Launched by sophomores Jake Jeffries and Eden Schumer, both ad-hoc senators on Duke Student Government’s Campus Life Committee, SHAPE Week seeks to spark conversation around Duke’s social culture and sexual assault in the community. The weeklong series of events includes intervention workshops, training, forums, tabling and other activities.

 Zoila Airall, associate vice president for student affairs for campus life, and Mary Pat McMahon. Courtesy of Eden Schumer

According to its website, SHAPE’s goals are to highlight current prevention methods, make campus resources more visible and collaborate with student groups and departments invested in ending sexual violence. The initiative also seeks to educate the Duke community about the prevalence and perpetuation of sexual harassment and assault on campus.

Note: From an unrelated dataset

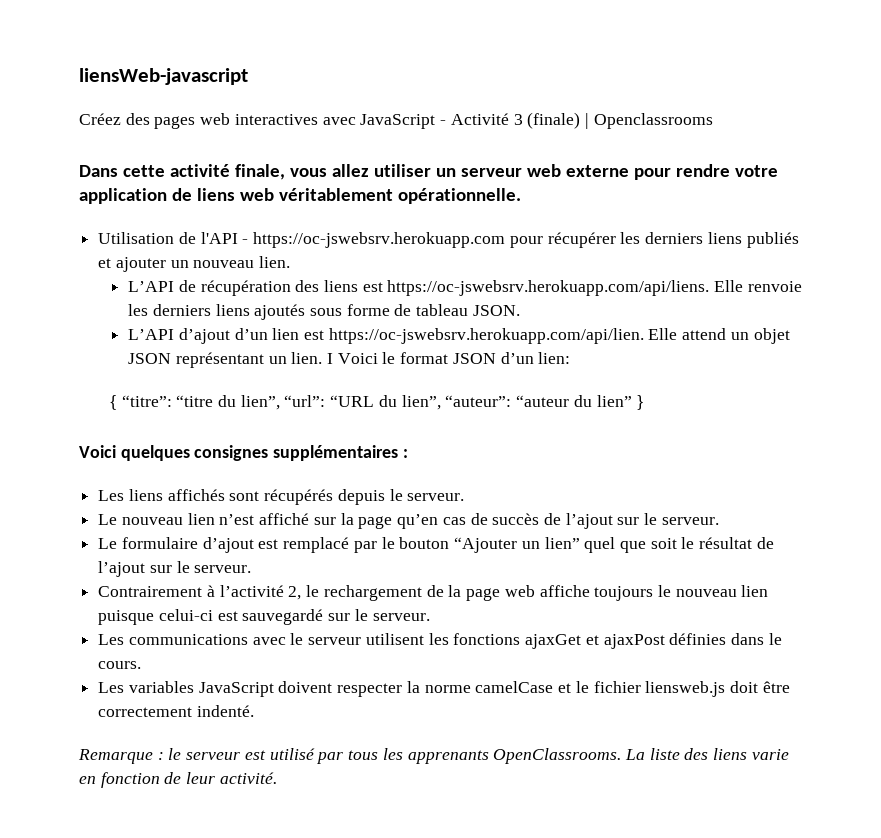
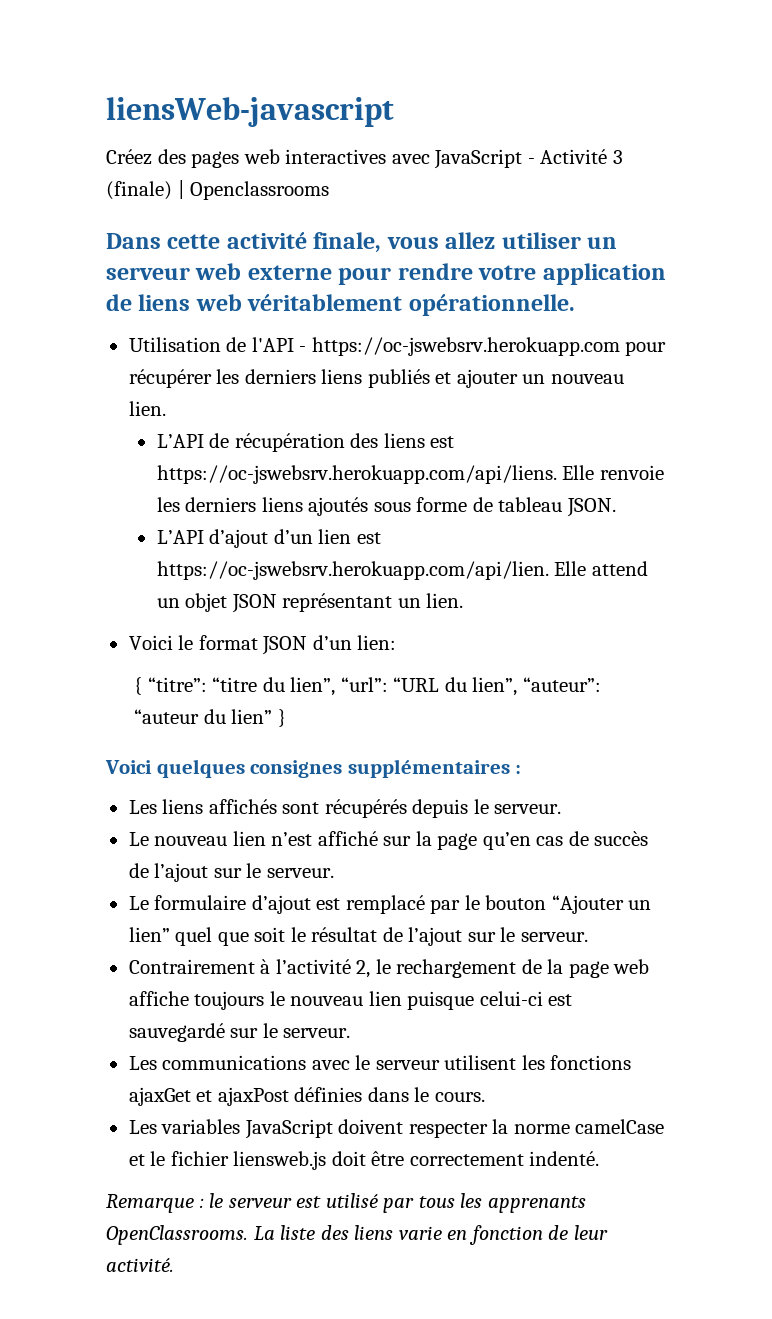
- L’API d’ajout d’un lien est https://oc-jswebsrv.herokuapp.com/api/lien. Elle attend un objet JSON représentant un lien. I Voici le format JSON d’un lien:
+ L’API d’ajout d’un lien est https://oc-jswebsrv.herokuapp.com/api/lien. Elle attend un objet JSON représentant un lien.
+ Voici le format JSON d’un lien:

“Eden and I have been using the term ‘spark the conversation’ but we want to keep that fire going because it is a constantly evolving process that cannot stop until everyone feels safe on this campus,” Jeffries wrote in an email. “So we are planning to formalize the SHAPE initiative and get a team to work on it and continue it while we are abroad this upcoming semester and for years to come, and I am excited to see that process take off.”

Schumer wrote that it was important for many different groups to collaborate on the initiative because “at the end of the day, addressing and, ultimately, ending issues of sexual harassment and assault on campus involves everyone—from first-years up to the Duke Administration.”

Courtesy of Eden Schumer

The project was launched due to major concerns about the prevalence of sexual assault at Duke. According to a Feb. 2019 survey, 48% of Duke undergraduate women reported they have been sexually assaulted since enrolling. Additionally, 13.5% of male undergraduates have reported being sexually assaulted, an increase from 10% in previous years.

Schumer and Jeffries have been working on the initiative since May 2019.

“I hope it makes people feel seen and provides opportunities, resources, and outlets for them to feel heard as well,” Schumer wrote in an email. “Most of these events and tabling activities root down to empathy and communication. Those are two practices I believe in very deeply: they unite, humanize, validate and mobilize.”

Events on the schedule include conversations on healthy relationships and communication, TEDxDuke and Me Too Monologues performances. The week builds up to its final, capstone event, “Nadia’s Initiative: Truth to Power,” which will take place Sunday, Feb. 9 in Page Auditorium at 5:30 p.m. In addition to a keynote speech by Nadia Murad—a 2018 Nobel Peace Prize Laureate who spoke at Duke in 2018—the event will highlight achievements of Murad’s global nonprofit, Nadia’s Initiative.